[Work to be completed]: Take the lines below from the one with "text: 32 ->" through the one with "their resume STAND" and retype them exactly. Include nothing else, and no pictures.

[Data extracts]:
-----

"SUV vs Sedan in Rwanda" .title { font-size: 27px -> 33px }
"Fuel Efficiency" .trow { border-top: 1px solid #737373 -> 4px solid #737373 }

-----

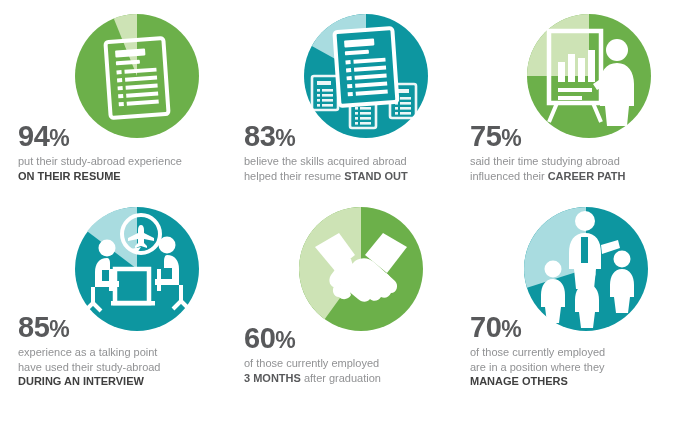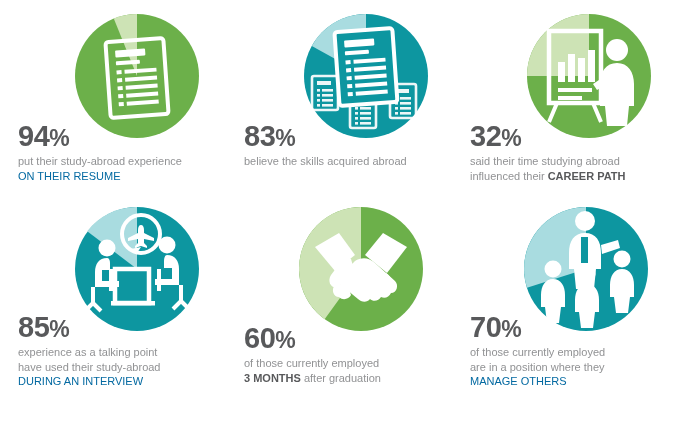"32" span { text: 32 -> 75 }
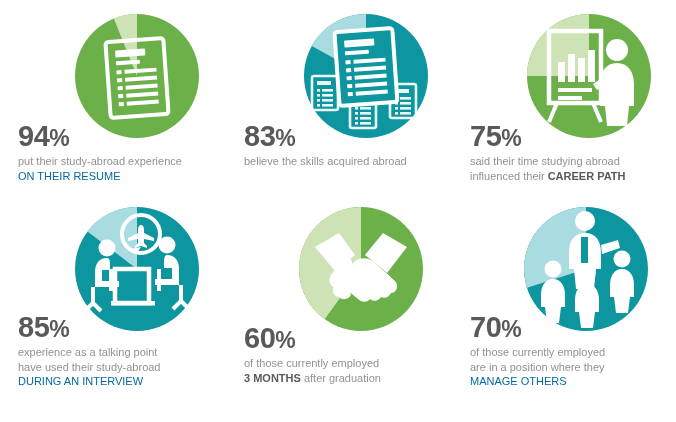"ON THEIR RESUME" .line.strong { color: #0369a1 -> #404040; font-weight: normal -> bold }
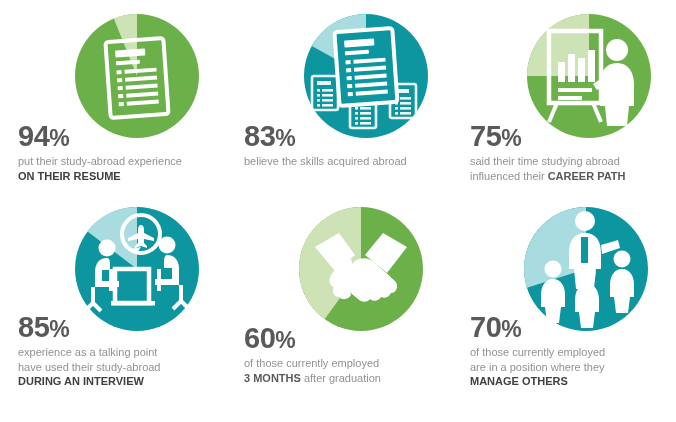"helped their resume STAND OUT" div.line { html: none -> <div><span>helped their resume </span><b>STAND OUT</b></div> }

-----

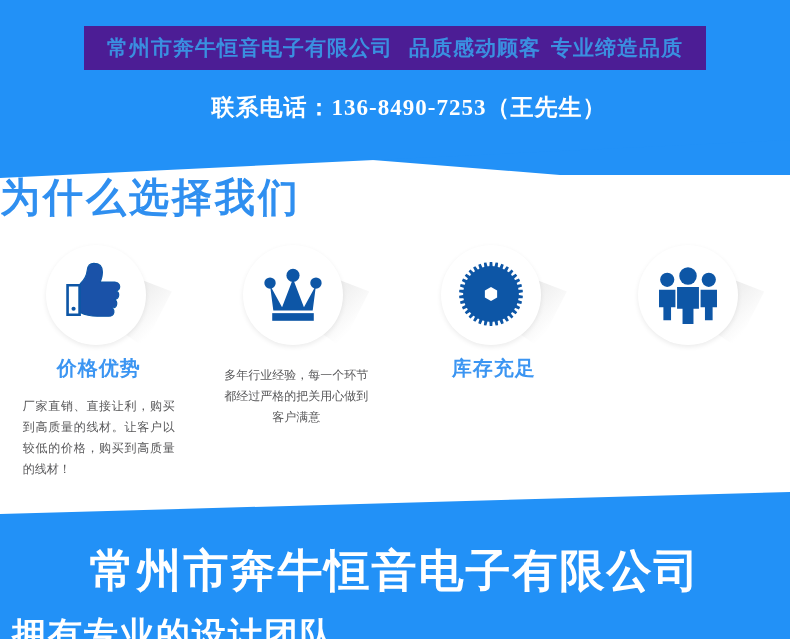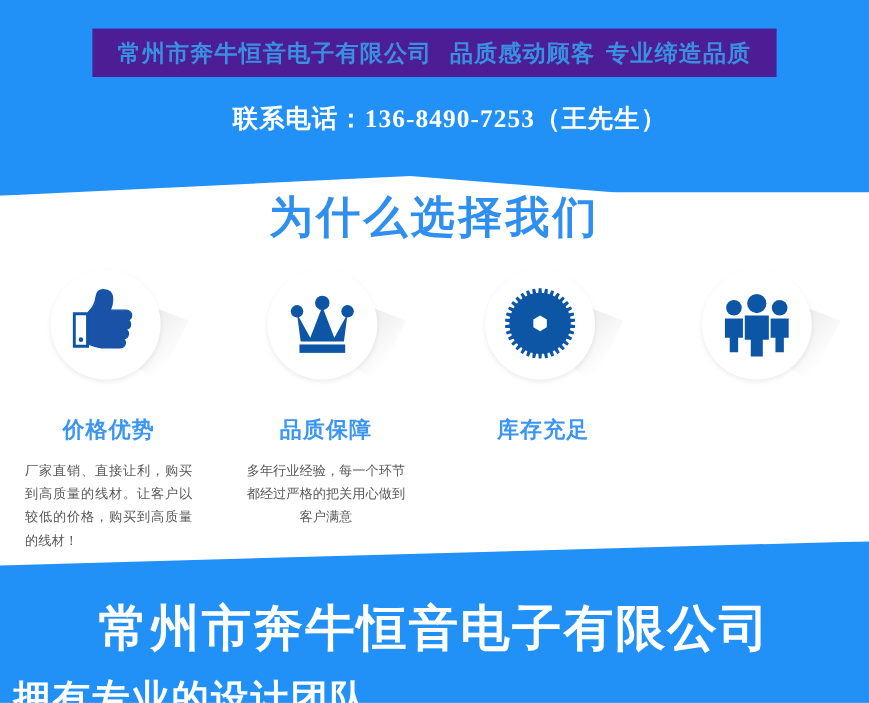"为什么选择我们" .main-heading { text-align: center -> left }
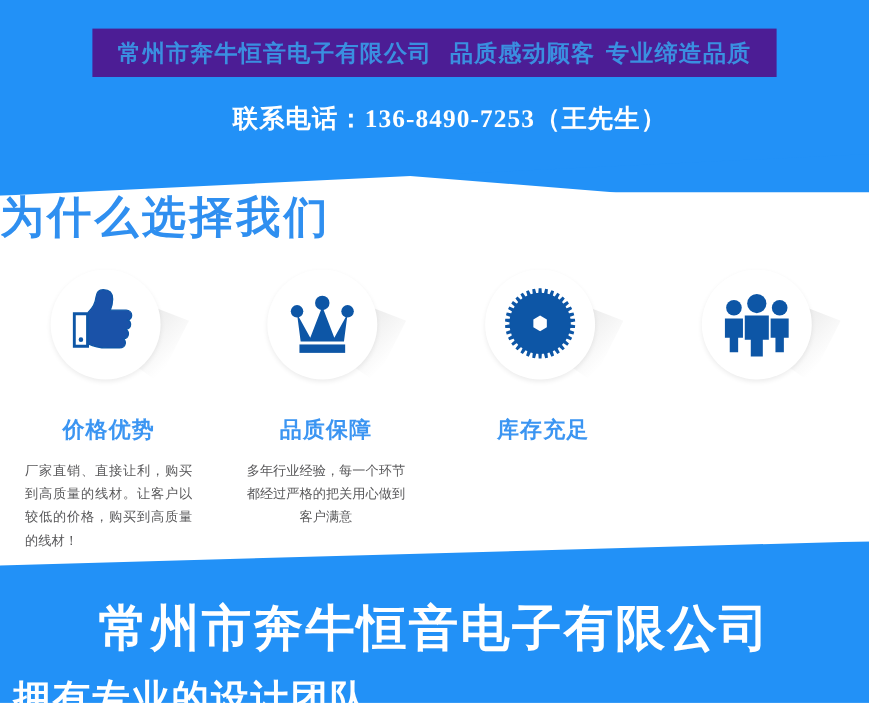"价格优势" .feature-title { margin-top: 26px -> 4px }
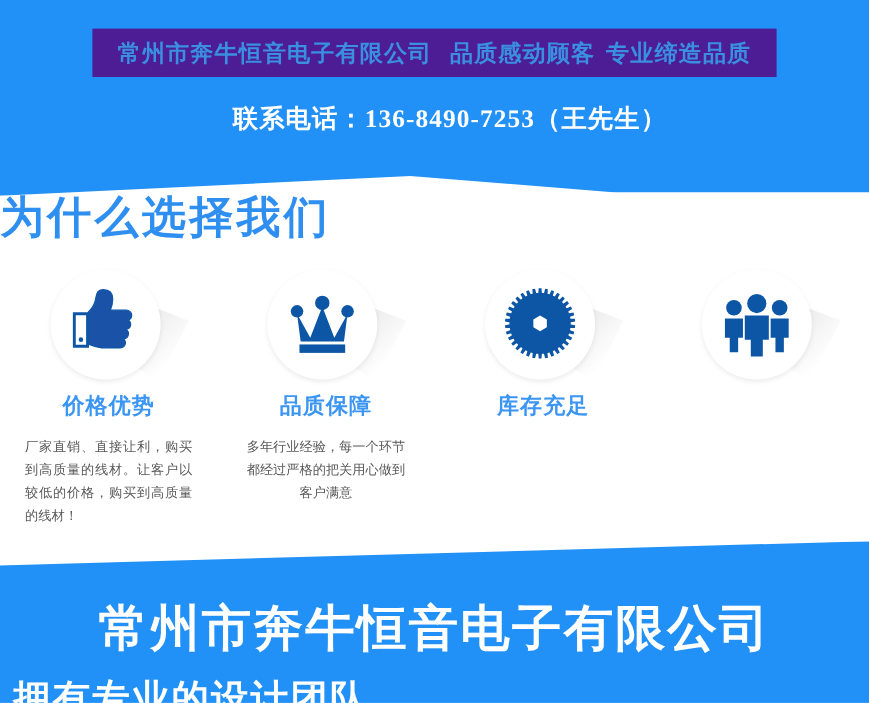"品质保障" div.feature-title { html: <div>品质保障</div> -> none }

-----

[Exercise answer]:
"32" span { text: 32 -> 75 }
"ON THEIR RESUME" .line.strong { color: #0369a1 -> #404040; font-weight: normal -> bold }
"helped their resume STAND OUT" div.line { html: none -> <div><span>helped their resume </span><b>STAND OUT</b></div> }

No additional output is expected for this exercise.